━━━━━ LISTED RECORDS

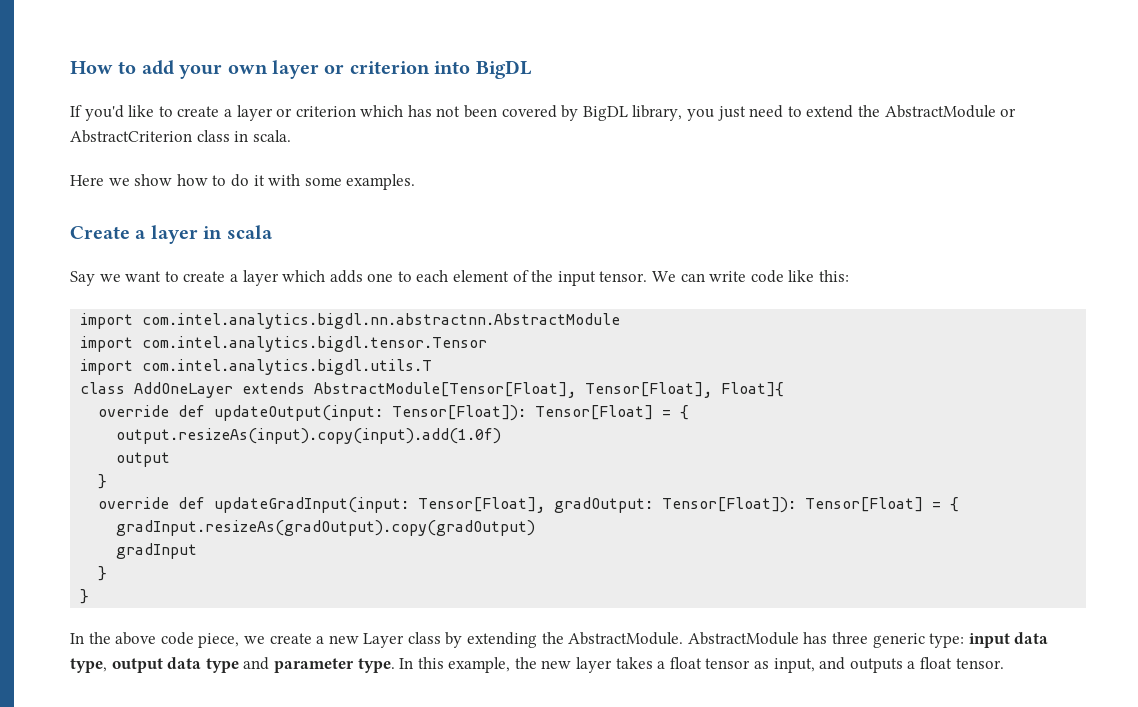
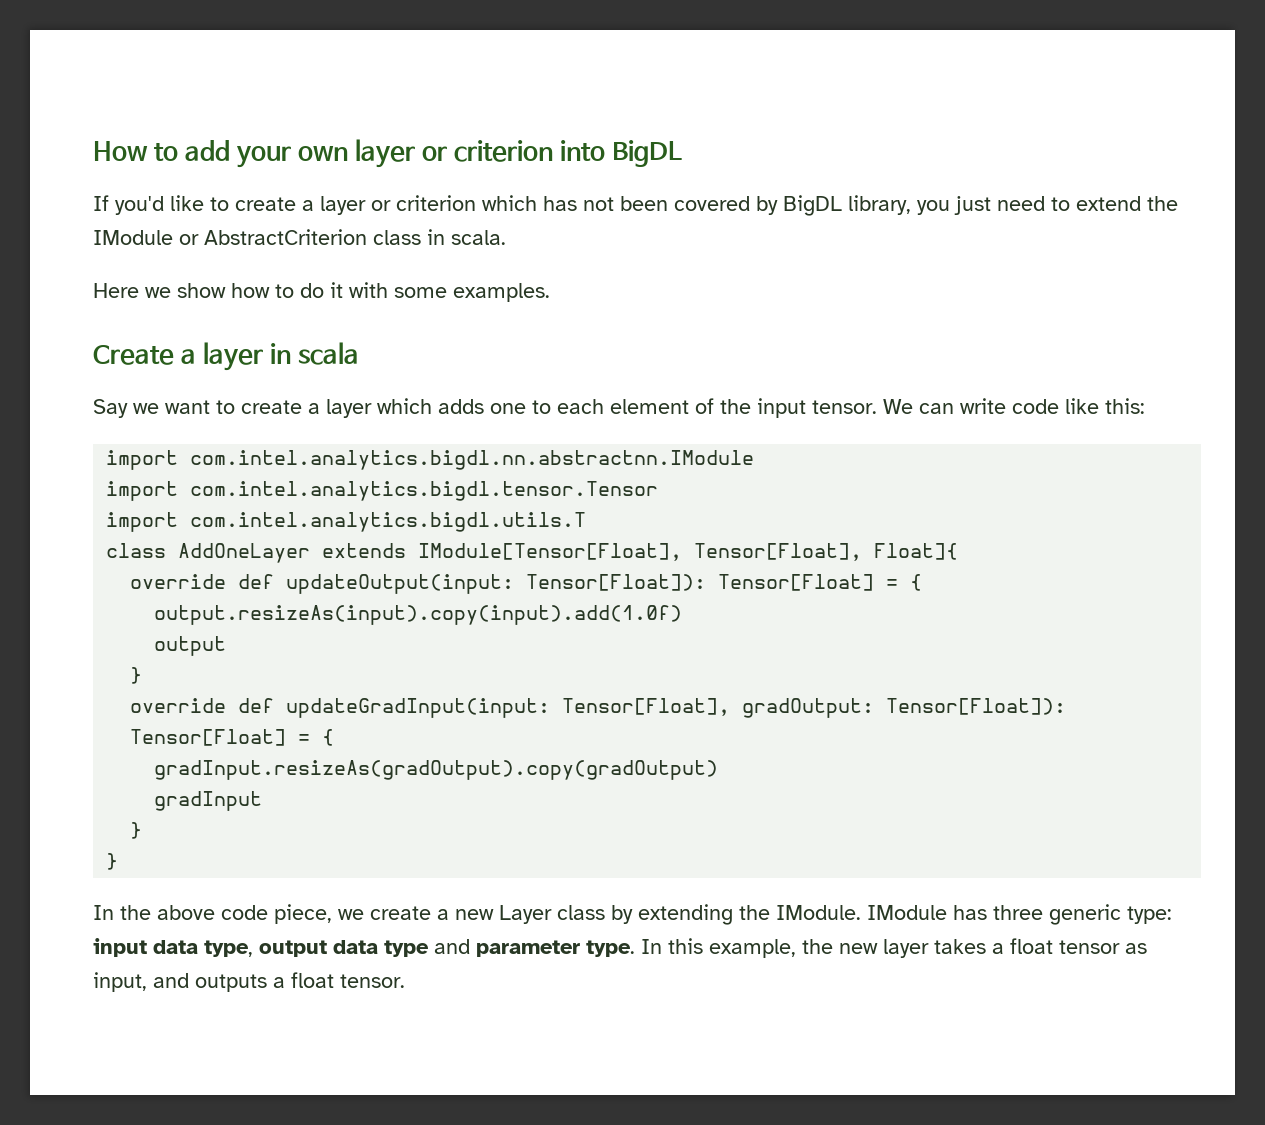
[884,105,996,118] AbstractModule -> [93,230,173,245] IModule
[142,313,621,329] com.intel.analytics.bigdl.nn.abstractnn.AbstractModule -> [190,450,755,470] com.intel.analytics.bigdl.nn.abstractnn.IModule
[314,382,577,398] AbstractModule[Tensor[Float], -> [418,543,683,561] IModule[Tensor[Float],
[568,632,799,645] AbstractModule. AbstractModule -> [776,905,947,920] IModule. IModule

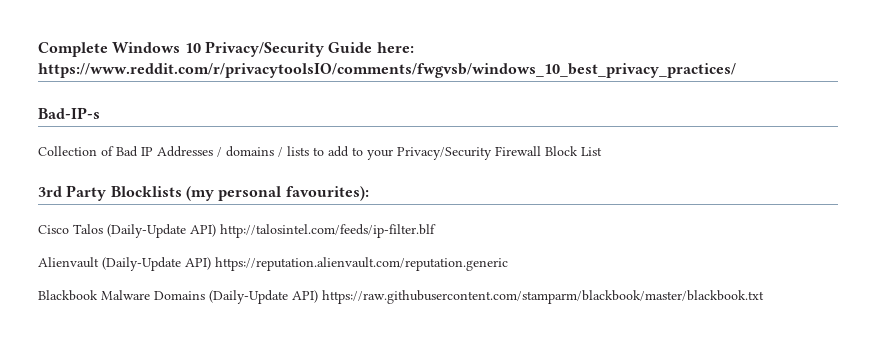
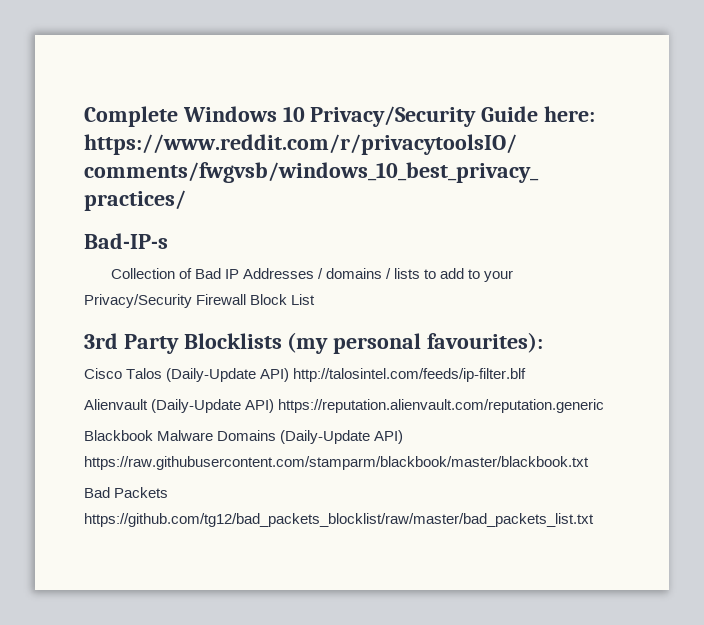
(764, 297) none -> [84,487,169,498] [84,513,594,527] // Bad Packets https://github.com/tg12/bad_packets_blocklist/raw/master/bad_packets_list.txt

━━━━━━━━━━

### [TASK DIRECTIONS]
The answer is every line in the data where the word "AbstractModule" appears.

### [EXERCISE RESPONSE]
[884,105,996,118] AbstractModule -> [93,230,173,245] IModule
[142,313,621,329] com.intel.analytics.bigdl.nn.abstractnn.AbstractModule -> [190,450,755,470] com.intel.analytics.bigdl.nn.abstractnn.IModule
[314,382,577,398] AbstractModule[Tensor[Float], -> [418,543,683,561] IModule[Tensor[Float],
[568,632,799,645] AbstractModule. AbstractModule -> [776,905,947,920] IModule. IModule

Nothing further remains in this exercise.